Study material:
----

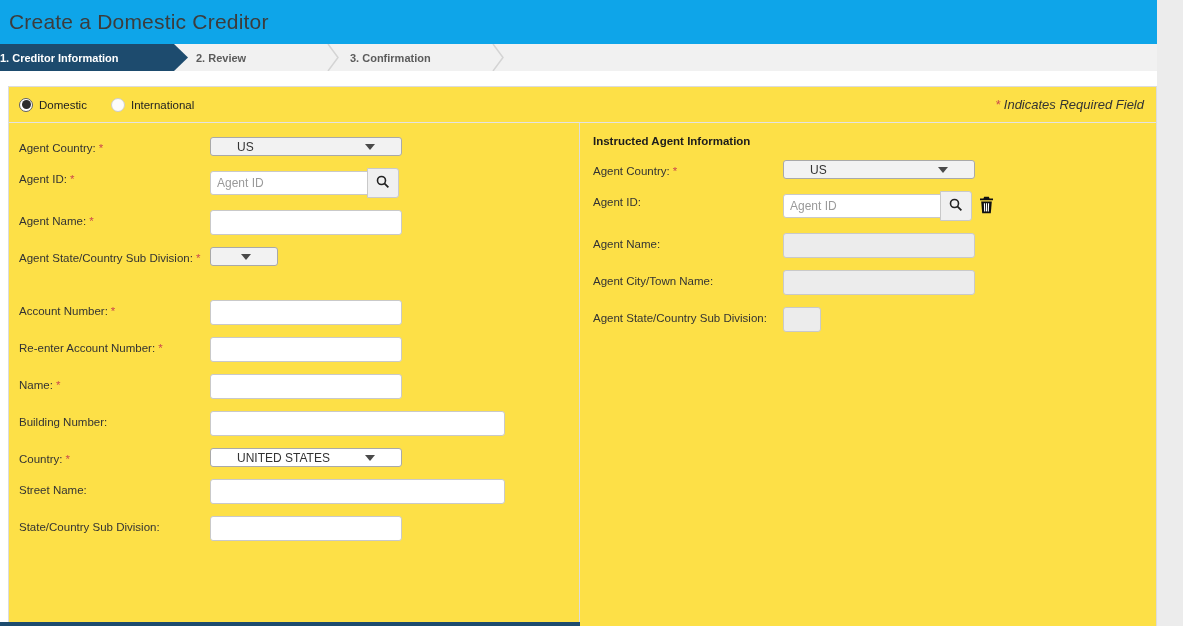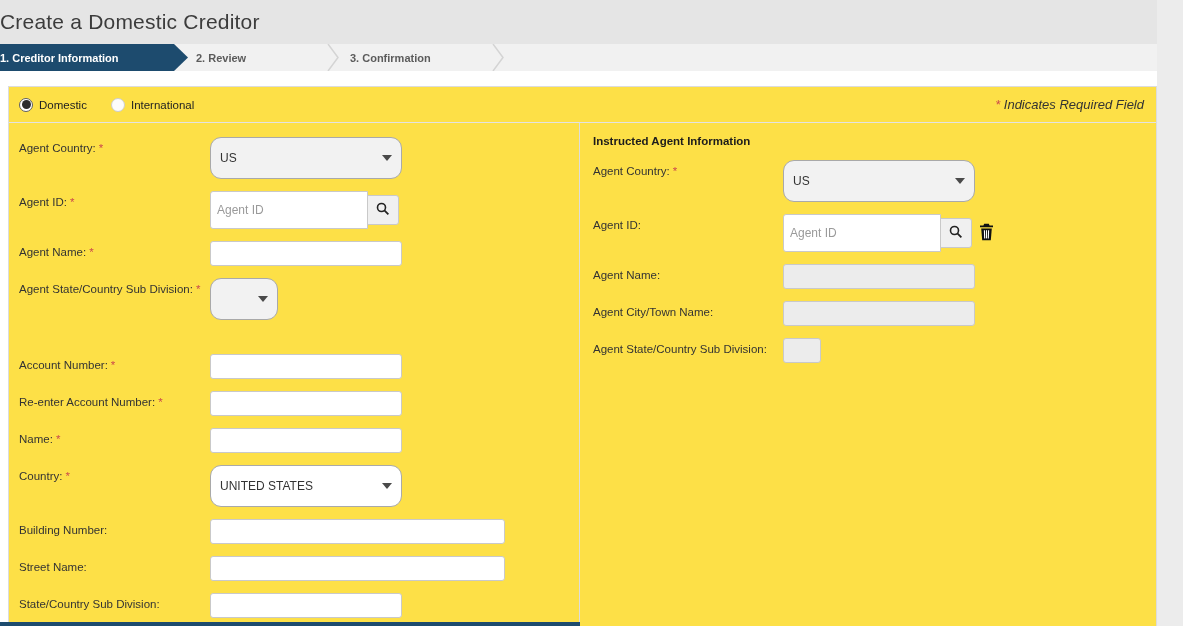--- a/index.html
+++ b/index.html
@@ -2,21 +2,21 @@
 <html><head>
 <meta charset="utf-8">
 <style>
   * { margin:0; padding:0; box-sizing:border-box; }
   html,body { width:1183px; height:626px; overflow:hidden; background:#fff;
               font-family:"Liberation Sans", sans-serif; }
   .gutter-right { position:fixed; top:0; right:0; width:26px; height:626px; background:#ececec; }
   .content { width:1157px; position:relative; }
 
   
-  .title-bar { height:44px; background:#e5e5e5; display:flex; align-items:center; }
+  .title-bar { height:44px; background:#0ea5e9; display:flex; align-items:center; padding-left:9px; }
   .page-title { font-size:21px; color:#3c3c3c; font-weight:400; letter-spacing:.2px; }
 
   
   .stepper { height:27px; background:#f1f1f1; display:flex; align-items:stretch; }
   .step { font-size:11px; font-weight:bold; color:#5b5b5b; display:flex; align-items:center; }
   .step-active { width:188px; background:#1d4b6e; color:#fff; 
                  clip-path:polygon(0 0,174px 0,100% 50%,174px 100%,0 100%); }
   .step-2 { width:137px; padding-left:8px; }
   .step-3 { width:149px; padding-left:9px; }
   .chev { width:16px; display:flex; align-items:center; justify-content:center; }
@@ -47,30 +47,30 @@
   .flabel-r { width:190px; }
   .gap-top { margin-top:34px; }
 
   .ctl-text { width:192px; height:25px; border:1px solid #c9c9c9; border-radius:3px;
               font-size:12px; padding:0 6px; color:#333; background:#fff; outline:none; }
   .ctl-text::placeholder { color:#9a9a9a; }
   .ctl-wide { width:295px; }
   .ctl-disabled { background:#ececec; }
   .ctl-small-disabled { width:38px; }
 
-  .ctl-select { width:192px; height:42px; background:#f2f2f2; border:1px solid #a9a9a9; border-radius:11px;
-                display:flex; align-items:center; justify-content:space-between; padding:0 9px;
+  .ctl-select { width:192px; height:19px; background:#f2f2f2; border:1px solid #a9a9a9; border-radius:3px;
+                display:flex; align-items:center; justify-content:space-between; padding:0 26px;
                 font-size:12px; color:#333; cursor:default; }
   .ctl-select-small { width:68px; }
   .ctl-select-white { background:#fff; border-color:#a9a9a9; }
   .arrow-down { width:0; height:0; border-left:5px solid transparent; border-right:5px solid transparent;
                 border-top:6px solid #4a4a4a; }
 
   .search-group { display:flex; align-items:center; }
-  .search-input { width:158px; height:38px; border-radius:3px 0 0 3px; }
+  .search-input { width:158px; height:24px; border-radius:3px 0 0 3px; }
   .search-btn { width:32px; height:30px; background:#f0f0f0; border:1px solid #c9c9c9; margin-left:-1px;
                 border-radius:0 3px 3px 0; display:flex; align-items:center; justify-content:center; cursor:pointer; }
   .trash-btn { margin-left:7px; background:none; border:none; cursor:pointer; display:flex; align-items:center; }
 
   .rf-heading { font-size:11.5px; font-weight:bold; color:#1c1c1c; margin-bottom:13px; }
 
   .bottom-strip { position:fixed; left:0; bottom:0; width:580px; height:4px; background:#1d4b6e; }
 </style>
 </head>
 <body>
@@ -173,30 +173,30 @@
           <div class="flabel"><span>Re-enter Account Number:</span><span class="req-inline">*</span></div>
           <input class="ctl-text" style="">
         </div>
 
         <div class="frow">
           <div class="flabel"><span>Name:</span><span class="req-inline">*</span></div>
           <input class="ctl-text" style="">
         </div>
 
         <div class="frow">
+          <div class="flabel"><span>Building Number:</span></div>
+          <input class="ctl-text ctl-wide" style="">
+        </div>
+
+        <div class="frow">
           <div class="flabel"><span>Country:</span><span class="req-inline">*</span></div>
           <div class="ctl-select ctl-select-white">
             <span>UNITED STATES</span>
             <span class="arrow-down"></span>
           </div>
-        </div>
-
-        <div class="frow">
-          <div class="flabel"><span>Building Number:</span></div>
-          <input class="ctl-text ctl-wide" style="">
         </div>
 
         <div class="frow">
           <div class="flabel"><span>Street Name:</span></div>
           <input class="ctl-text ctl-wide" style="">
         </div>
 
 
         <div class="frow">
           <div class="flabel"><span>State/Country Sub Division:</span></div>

----

Problem requirements:
Write the listing above out again exactly, dropping each image.

Answer to the exercise:
--- a/index.html
+++ b/index.html
@@ -2,21 +2,21 @@
 <html><head>
 <meta charset="utf-8">
 <style>
   * { margin:0; padding:0; box-sizing:border-box; }
   html,body { width:1183px; height:626px; overflow:hidden; background:#fff;
               font-family:"Liberation Sans", sans-serif; }
   .gutter-right { position:fixed; top:0; right:0; width:26px; height:626px; background:#ececec; }
   .content { width:1157px; position:relative; }
 
   
-  .title-bar { height:44px; background:#e5e5e5; display:flex; align-items:center; }
+  .title-bar { height:44px; background:#0ea5e9; display:flex; align-items:center; padding-left:9px; }
   .page-title { font-size:21px; color:#3c3c3c; font-weight:400; letter-spacing:.2px; }
 
   
   .stepper { height:27px; background:#f1f1f1; display:flex; align-items:stretch; }
   .step { font-size:11px; font-weight:bold; color:#5b5b5b; display:flex; align-items:center; }
   .step-active { width:188px; background:#1d4b6e; color:#fff; 
                  clip-path:polygon(0 0,174px 0,100% 50%,174px 100%,0 100%); }
   .step-2 { width:137px; padding-left:8px; }
   .step-3 { width:149px; padding-left:9px; }
   .chev { width:16px; display:flex; align-items:center; justify-content:center; }
@@ -47,30 +47,30 @@
   .flabel-r { width:190px; }
   .gap-top { margin-top:34px; }
 
   .ctl-text { width:192px; height:25px; border:1px solid #c9c9c9; border-radius:3px;
               font-size:12px; padding:0 6px; color:#333; background:#fff; outline:none; }
   .ctl-text::placeholder { color:#9a9a9a; }
   .ctl-wide { width:295px; }
   .ctl-disabled { background:#ececec; }
   .ctl-small-disabled { width:38px; }
 
-  .ctl-select { width:192px; height:42px; background:#f2f2f2; border:1px solid #a9a9a9; border-radius:11px;
-                display:flex; align-items:center; justify-content:space-between; padding:0 9px;
+  .ctl-select { width:192px; height:19px; background:#f2f2f2; border:1px solid #a9a9a9; border-radius:3px;
+                display:flex; align-items:center; justify-content:space-between; padding:0 26px;
                 font-size:12px; color:#333; cursor:default; }
   .ctl-select-small { width:68px; }
   .ctl-select-white { background:#fff; border-color:#a9a9a9; }
   .arrow-down { width:0; height:0; border-left:5px solid transparent; border-right:5px solid transparent;
                 border-top:6px solid #4a4a4a; }
 
   .search-group { display:flex; align-items:center; }
-  .search-input { width:158px; height:38px; border-radius:3px 0 0 3px; }
+  .search-input { width:158px; height:24px; border-radius:3px 0 0 3px; }
   .search-btn { width:32px; height:30px; background:#f0f0f0; border:1px solid #c9c9c9; margin-left:-1px;
                 border-radius:0 3px 3px 0; display:flex; align-items:center; justify-content:center; cursor:pointer; }
   .trash-btn { margin-left:7px; background:none; border:none; cursor:pointer; display:flex; align-items:center; }
 
   .rf-heading { font-size:11.5px; font-weight:bold; color:#1c1c1c; margin-bottom:13px; }
 
   .bottom-strip { position:fixed; left:0; bottom:0; width:580px; height:4px; background:#1d4b6e; }
 </style>
 </head>
 <body>
@@ -173,30 +173,30 @@
           <div class="flabel"><span>Re-enter Account Number:</span><span class="req-inline">*</span></div>
           <input class="ctl-text" style="">
         </div>
 
         <div class="frow">
           <div class="flabel"><span>Name:</span><span class="req-inline">*</span></div>
           <input class="ctl-text" style="">
         </div>
 
         <div class="frow">
+          <div class="flabel"><span>Building Number:</span></div>
+          <input class="ctl-text ctl-wide" style="">
+        </div>
+
+        <div class="frow">
           <div class="flabel"><span>Country:</span><span class="req-inline">*</span></div>
           <div class="ctl-select ctl-select-white">
             <span>UNITED STATES</span>
             <span class="arrow-down"></span>
           </div>
-        </div>
-
-        <div class="frow">
-          <div class="flabel"><span>Building Number:</span></div>
-          <input class="ctl-text ctl-wide" style="">
         </div>
 
         <div class="frow">
           <div class="flabel"><span>Street Name:</span></div>
           <input class="ctl-text ctl-wide" style="">
         </div>
 
 
         <div class="frow">
           <div class="flabel"><span>State/Country Sub Division:</span></div>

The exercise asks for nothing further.